IPv6: Routers do not fragment. Source must use Path MTU Discovery to determine the maximum packet size, then fragment at the source if needed.

Standard MTU: Ethernet = 1500 bytes. Jumbo frames = 9000 bytes (data center).

IPsec

Security at the network layer. Provides encryption, integrity, and authentication.

Transport mode: Encrypts the payload (end-to-end). Tunnel mode: Encrypts the entire original packet (used in VPNs).

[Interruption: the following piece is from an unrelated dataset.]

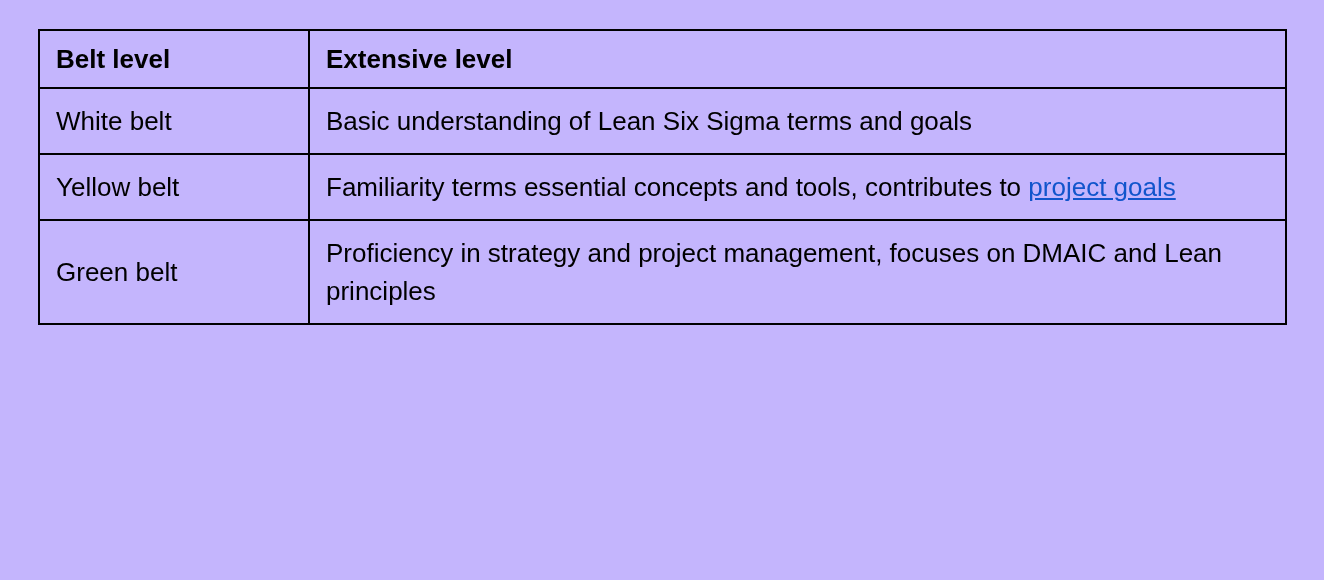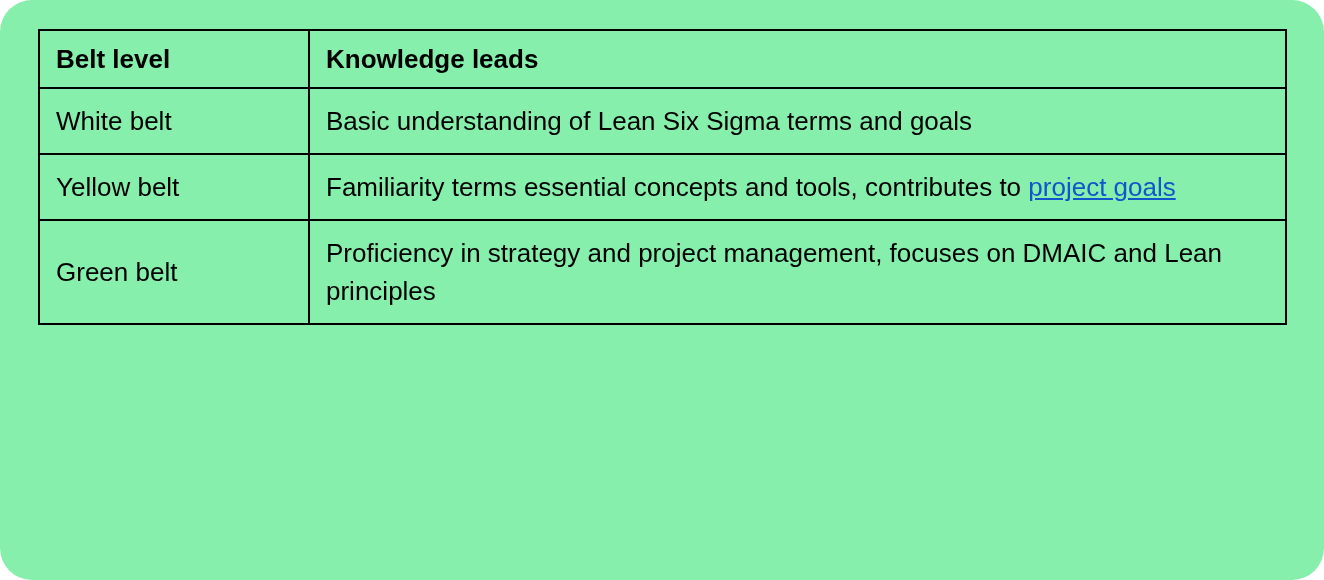"Belt level" .page { background: #86efac -> #c4b5fd; border-radius: 32px -> none }
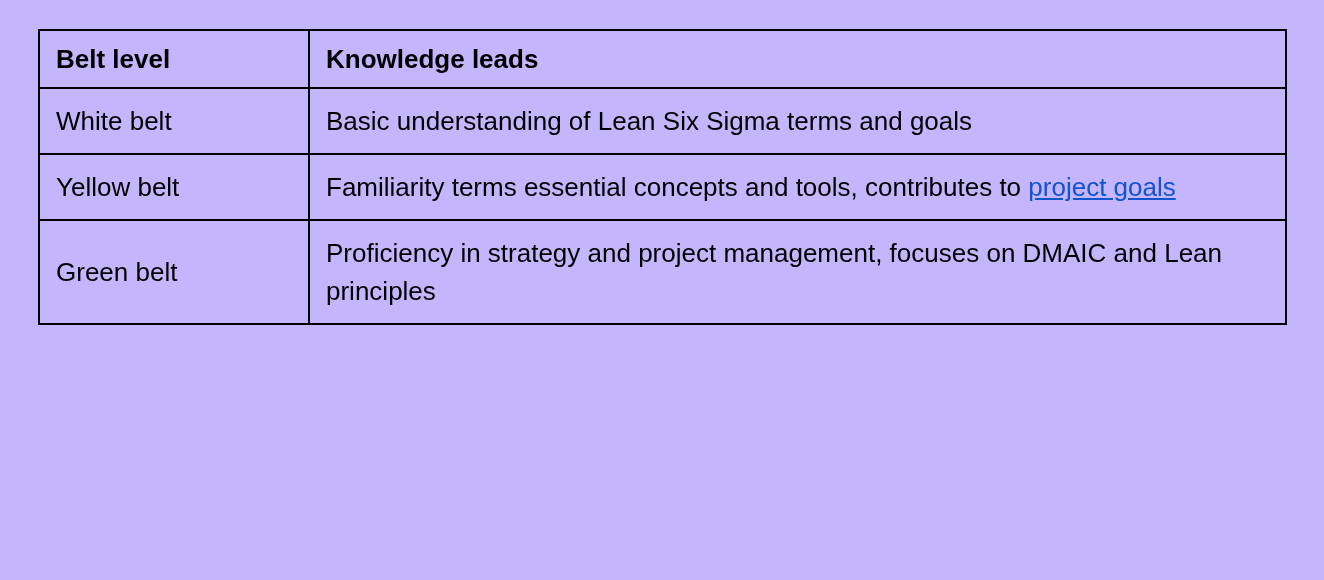"Knowledge leads" th { text: Knowledge leads -> Extensive level }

Protocols: AH (Authentication Header — integrity only), ESP (Encapsulating Security Payload — encryption + integrity).

IKE (Internet Key Exchange): Negotiates security parameters and establishes security associations (SAs).

Applications in CS

  • Cloud networking: VPCs use CIDR subnetting, routing tables, NAT gateways, security groups (ACLs at L3/L4).
  • Container networking: Each pod gets an IP. Overlay networks (VXLAN) or direct routing.
  • DNS: Translates names to IP addresses (covered in application layer).
  • VPN: IPsec or WireGuard tunnels encrypt traffic between sites or remote users.
  • Network debugging: ping, traceroute, ip route, tcpdump — all operate at the network layer.
  • Load balancing: Layer 4 load balancers use IP + port for routing decisions.